I often need to generate random unit vectors in 3-space.
It’s non-trivial.
It would be cool if this were a library function.
I often need to generate random unit vectors in 3-space.
It’s non-trivial.
It would be cool if this were a library function.
I haven’t fully read the linked article, but why can’t you just generate random numbers in range of 0…2pi as yaw and pitch, and convert those into a direction unit vector? This is something done pretty frequently for FPS cameras in other game engines, so the math for this should be accessible.
It would be nice to have a helper function for this, but I’m not sure I understand why this isn’t trivial. Note I haven’t tried to do this myself, but conceptually it seems simple enough provided you just want a unit vector.
That results in a bias towards the extremes of the pitch value. Because though 0 azimuth and 180 azimuth should be pretty much opposite, they have almost no difference as elevation approaches 90. It is fine in most cases I’m sure, but it is not a perfect system to get a random vector.
Ah yeah I see now, coordinates in this kind of system are biased towards the poles, which you can kind of see if you look at a polar coordinate system.
I implemented the function in the article you linked. It uses the Box-Muller transform to convert two uniformly distributed points into two normally distributed points. These are used for the x and y coordinates. Then, it uses the Box-Muller transform again, but since we only need one more axis, it only generates one normally distributed point.
local function randomUnitVector()
local sqrt = math.sqrt(-2 * math.log(math.random()))
local angle = 2 * math.pi * math.random()
return Vector3.new(
sqrt * math.cos(angle),
sqrt * math.sin(angle),
math.sqrt(-2 * math.log(math.random())) * math.cos(2 * math.pi * math.random())
).Unit
end
Here’s the result of generating 5000 points.
And for completeness, I implemented the yaw/pitch suggestion that @PeZsmistic linked.
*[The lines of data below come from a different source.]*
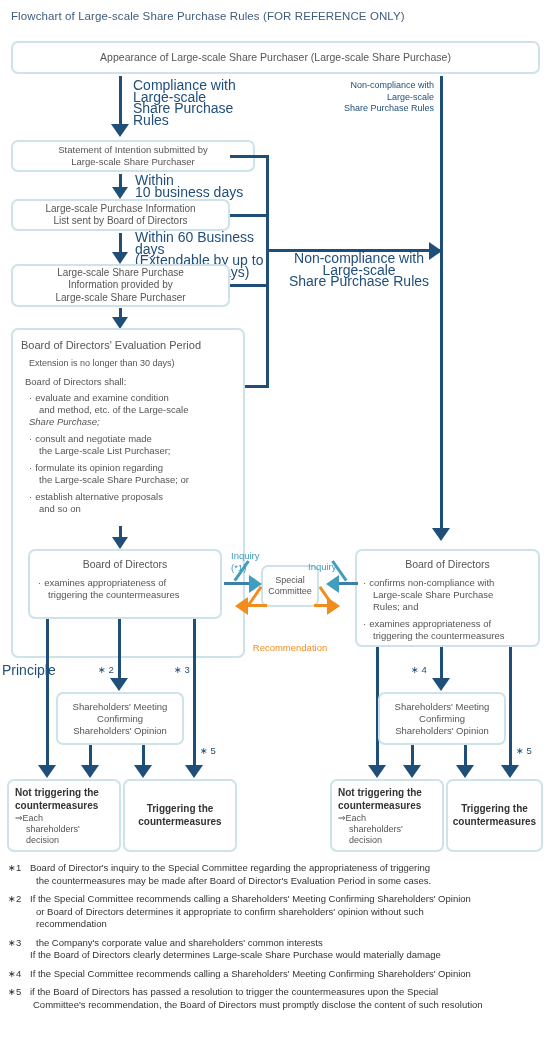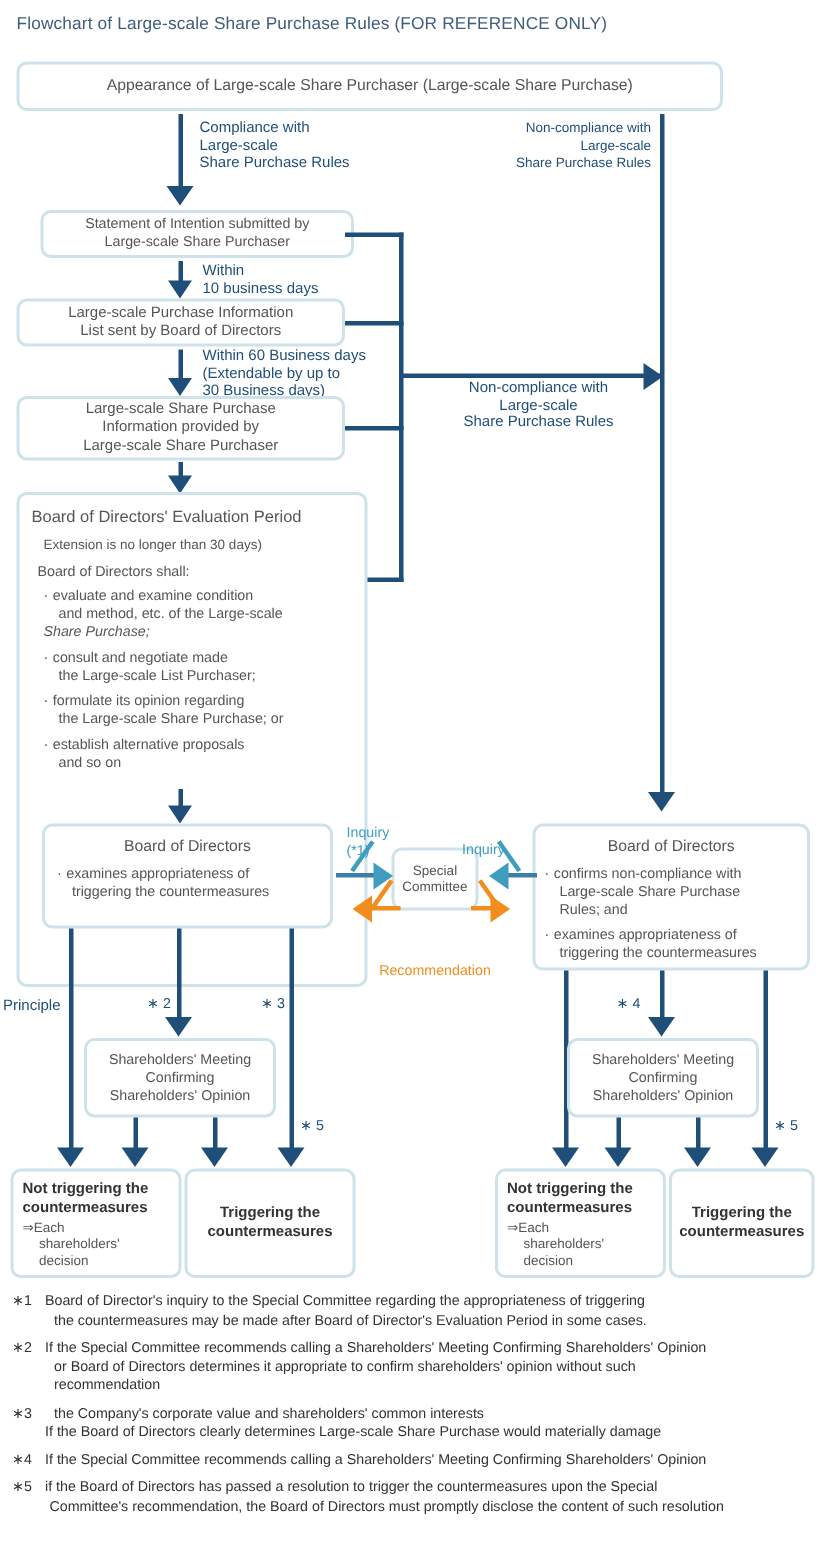"Appearance of Large-scale Share" div.abs { width: 471px -> 529px }
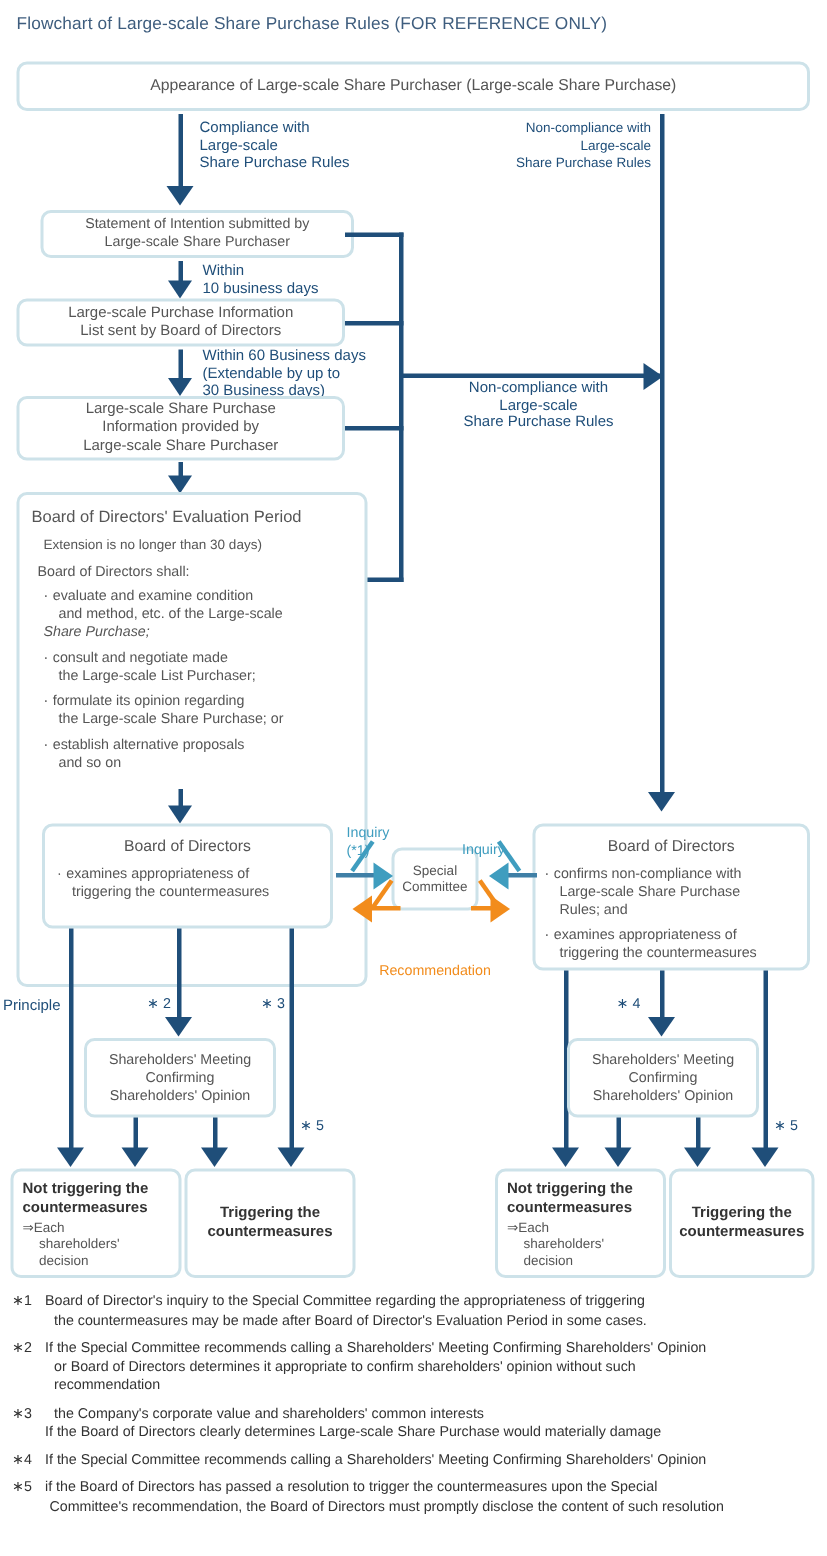"Compliance with" .lbl { font-size: 10px -> 14px }
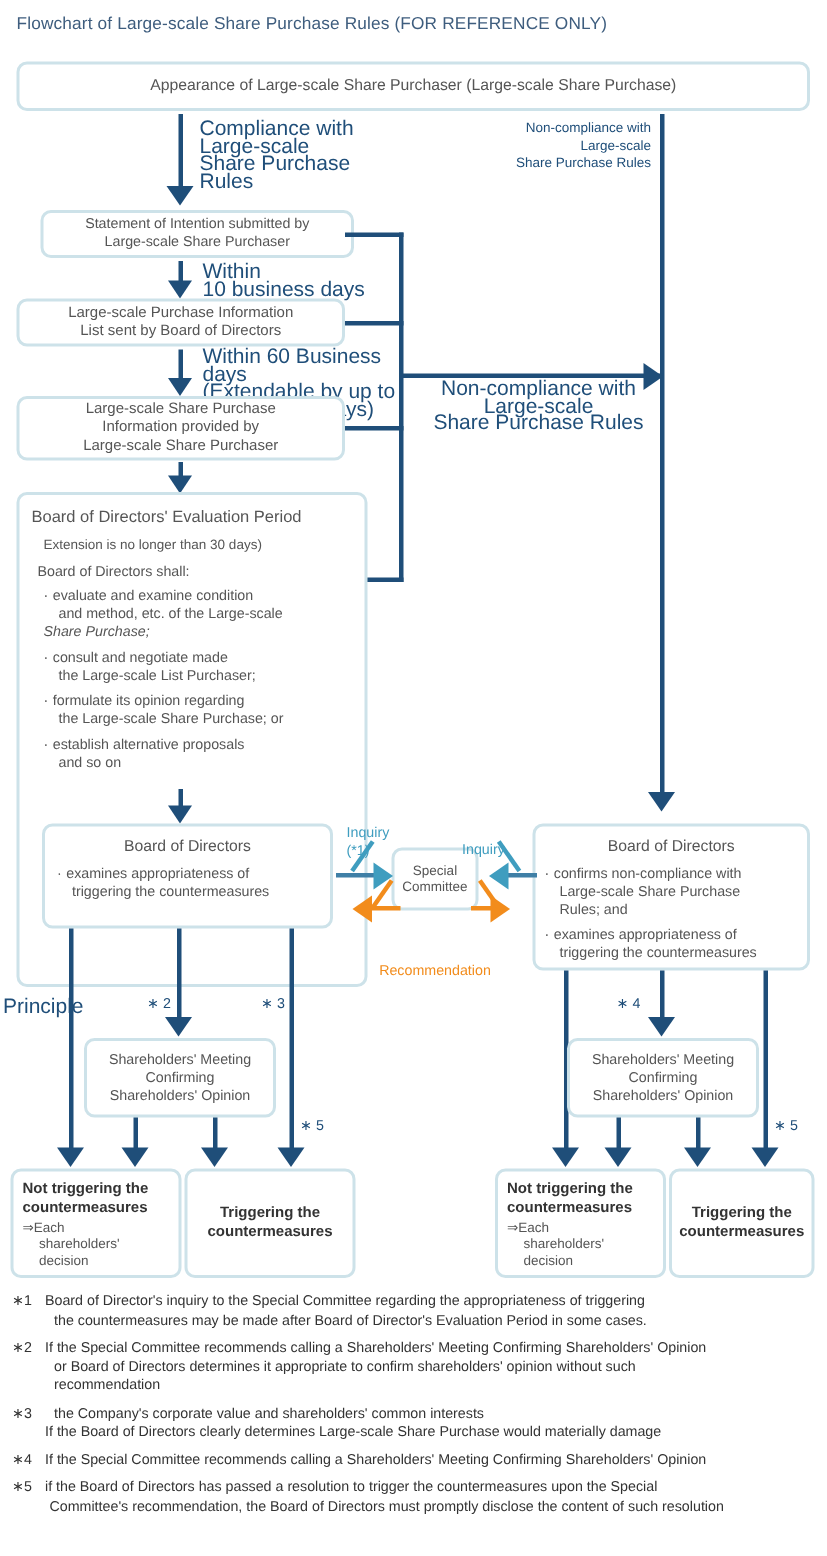"Statement of Intention submitted by" div.abs { margin-left: 16px -> none; width: 209px -> 244px }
This does indeed cluster points at the poles.
local function biasedRandomUnitVector()
local yaw = math.random() * 2 * math.pi
local pitch = math.random() * 2 * math.pi - math.pi
return Vector3.new(
math.cos(yaw) * math.cos(pitch),
math.sin(pitch),
math.sin(yaw) * math.cos(pitch)
)
end
Will definitely be borrowing this, thanks.
I still think it’s generically useful enough to be added a library function, either to math or as a constructor for Vector3.
Indeed, it should be in the API somewhere. Put in a proposal to add it as Random::NextUnitVector()
so that it can be used in procedural generation tools too.
Is there a reason that
Vector3.new(math.random()-0.5, math.random()-0.5, math.random()-0.5).Unit
is not good enough?
You’re mapping a random cube space to the surface of a sphere by doing .Unit. The rounded corners that you’re cutting off of that shape will cause a biased distribution there on the resulting sphere.
Also Vector3.new(0,0,0) has no solution for .Unit if someone hits the jackpot and gets all of those random values as 0.5. It’d end up as NaN and that could lead to strange issues if you use that vector in follow-up calc. Though less of a concern than what I mentioned above.
While we’re at it, it would be useful to be able to specify a look vector and angular range in which to generate the unit vectors. This is extremely common for bullet spread, and an existing solution I have seen requires 3 CFrame constructions.
-- returns a uniformly-distributed random unit vector no more than maxAngle radians away from v
local function RandomVectorOffset(v, maxAngle)
return (
CFrame.lookAt(Vector3.new(), v)
* CFrame.Angles(0, 0, rng:NextNumber(0, 2 * math.pi))
* CFrame.Angles(math.acos(rng:NextNumber(math.cos(maxAngle), 1)), 0, 0)
).LookVector
end
That approach is almost never what you want for bullet spread, because bullet spread is far from a uniform distribution. You actually want the higher density at the center of the distribution that the two angle approach generates. The two angle solution also has the very nice property that you can wrap the random spread angle away from the center in an arbitrary modifier function F([0, 1]) -> [0, 1]
to modify the angular distribution depending on the weapon.